In the copy, include no images, and repeat each entry precisely as written.

-- RECORDS PROVIDED --
········

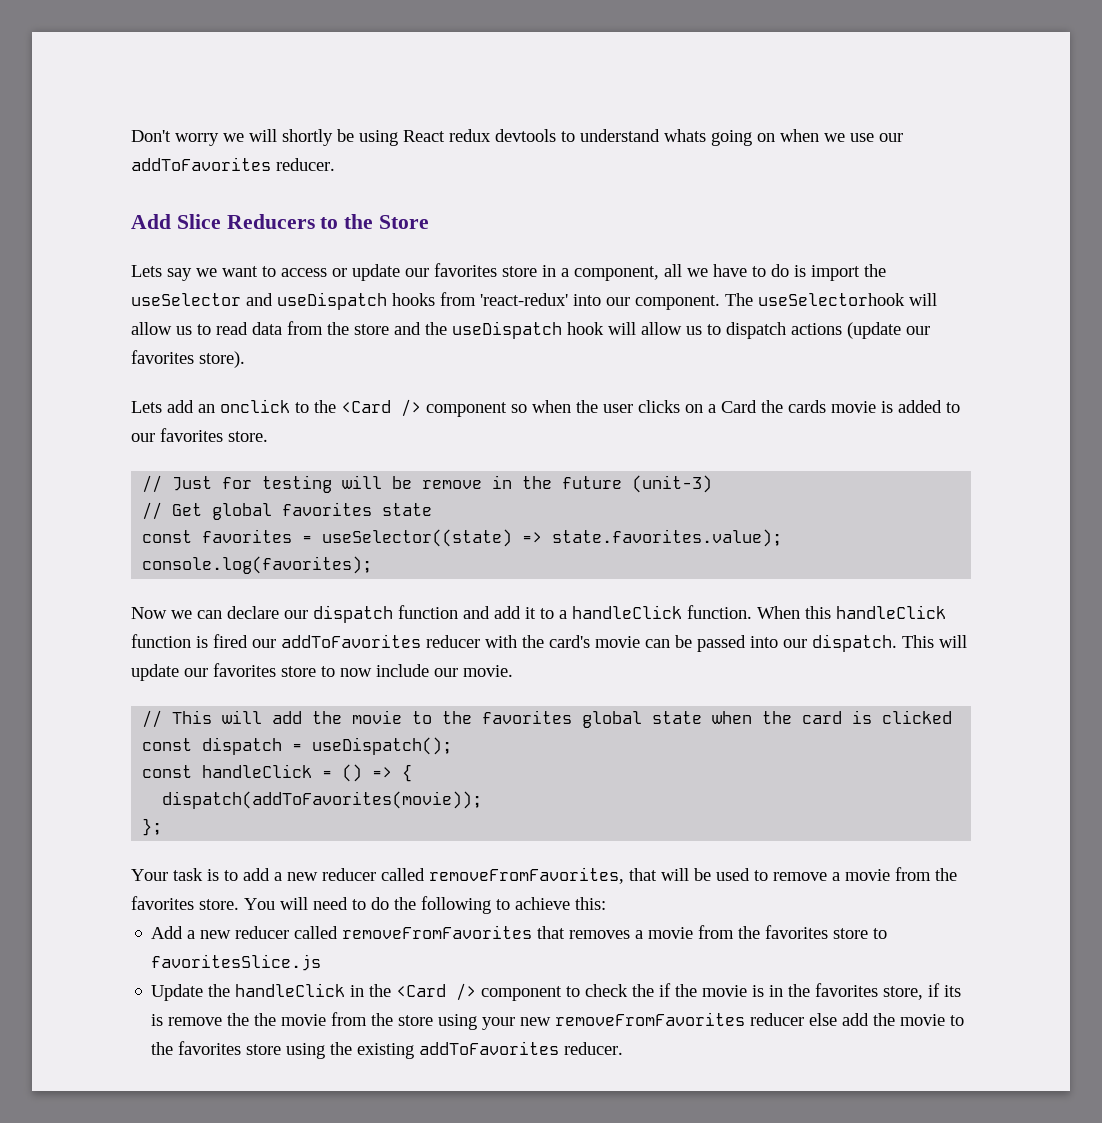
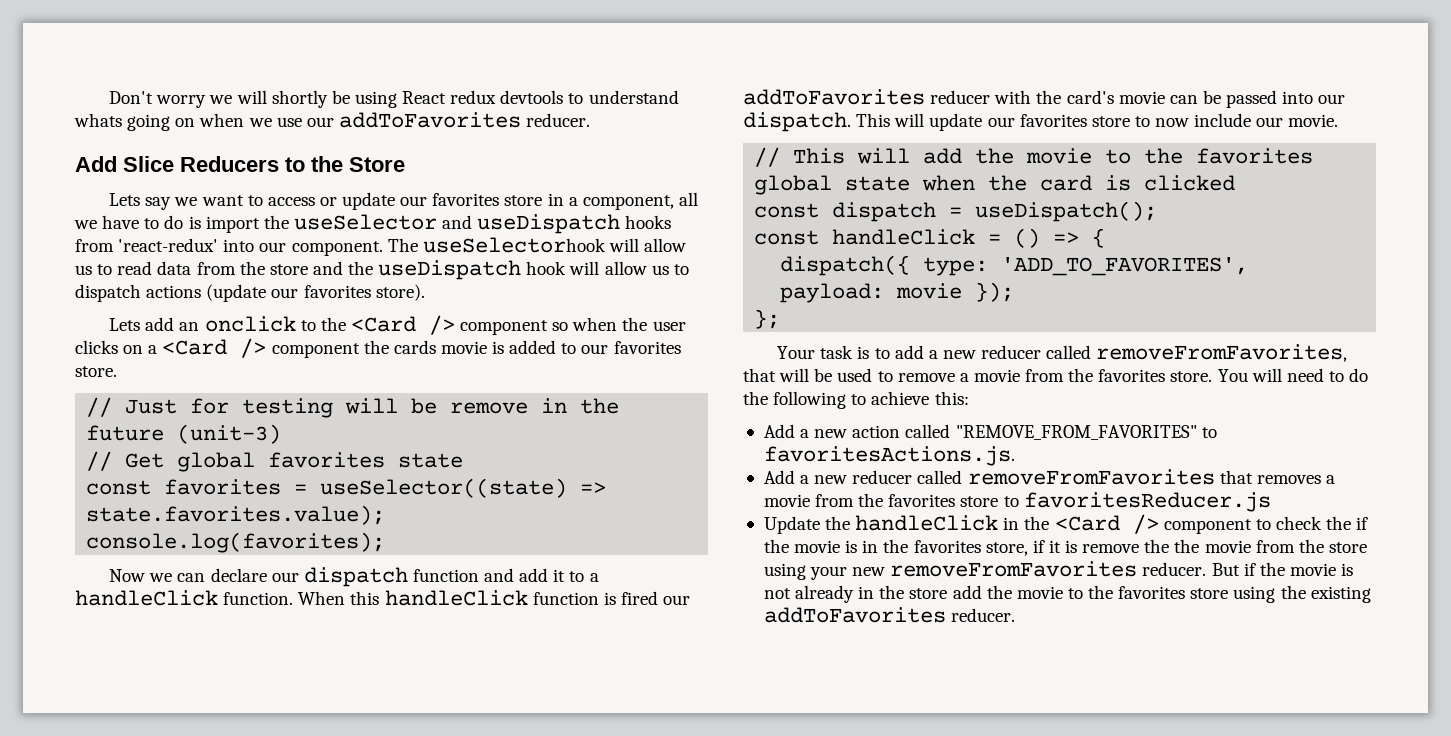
[721,400,757,413] Card -> [162,338,360,358] <Card /> component
[162,791,483,809] dispatch(addToFavorites(movie)); -> [780,255,1249,276] [780,282,1015,303] dispatch({ type: 'ADD_TO_FAVORITES', payload: movie });
(606, 903) none -> [763,424,1217,440] [763,446,1015,466] // Add a new action called "REMOVE_FROM_FAVORITES" to favoritesActions.js.
[151,954,322,971] favoritesSlice.js -> [1023,492,1271,512] favoritesReducer.js
[944,985,962,997] its -> [1048,540,1061,553] it
[750,1013,838,1026] reducer else -> [1142,562,1354,576] [763,585,948,603] reducer. But if the movie is not already in the store

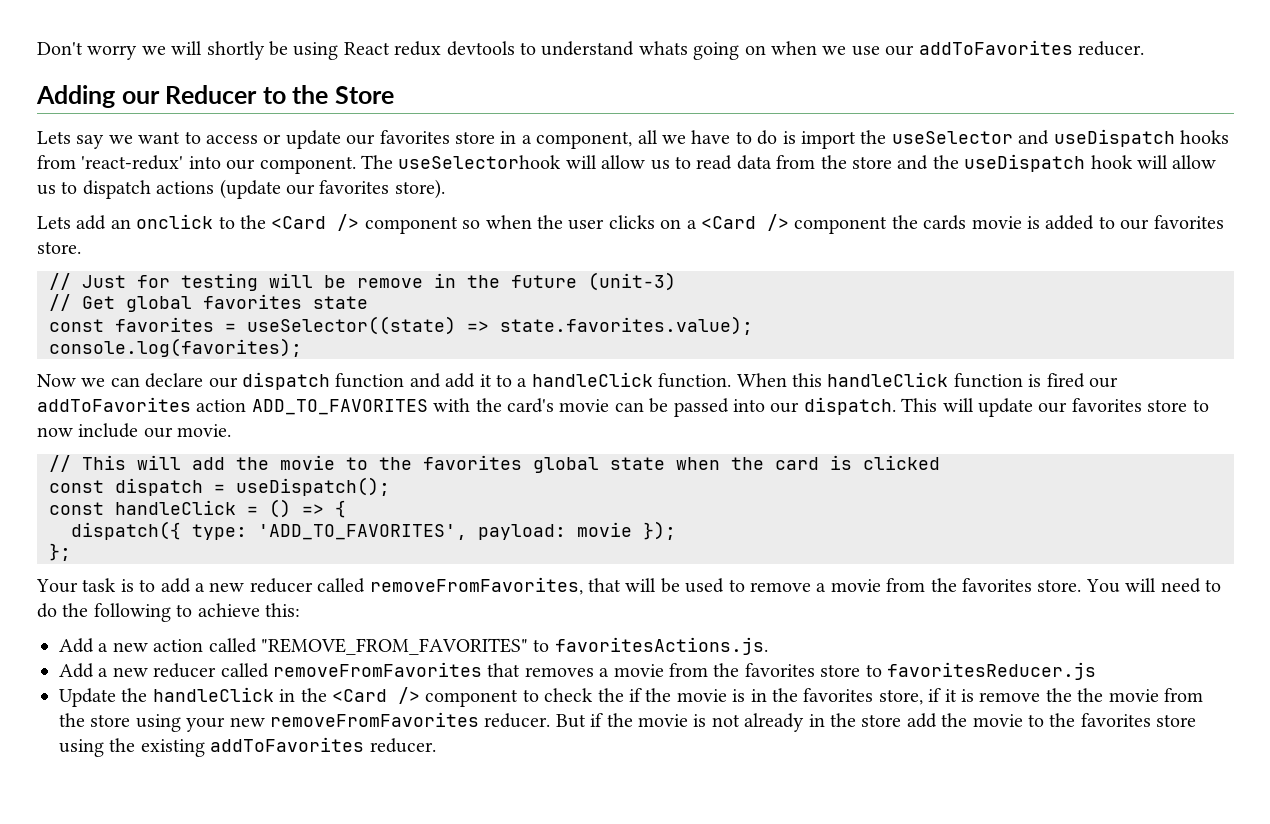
[75,156,279,172] Add Slice Reducers -> [36,85,258,108] Adding our Reducer
[930,90,991,104] reducer -> [196,399,428,415] action ADD_TO_FAVORITES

········

-- OUTPUT FOR THIS EXERCISE --
[721,400,757,413] Card -> [162,338,360,358] <Card /> component
[162,791,483,809] dispatch(addToFavorites(movie)); -> [780,255,1249,276] [780,282,1015,303] dispatch({ type: 'ADD_TO_FAVORITES', payload: movie });
(606, 903) none -> [763,424,1217,440] [763,446,1015,466] // Add a new action called "REMOVE_FROM_FAVORITES" to favoritesActions.js.
[151,954,322,971] favoritesSlice.js -> [1023,492,1271,512] favoritesReducer.js
[944,985,962,997] its -> [1048,540,1061,553] it
[750,1013,838,1026] reducer else -> [1142,562,1354,576] [763,585,948,603] reducer. But if the movie is not already in the store

[75,156,279,172] Add Slice Reducers -> [36,85,258,108] Adding our Reducer
[930,90,991,104] reducer -> [196,399,428,415] action ADD_TO_FAVORITES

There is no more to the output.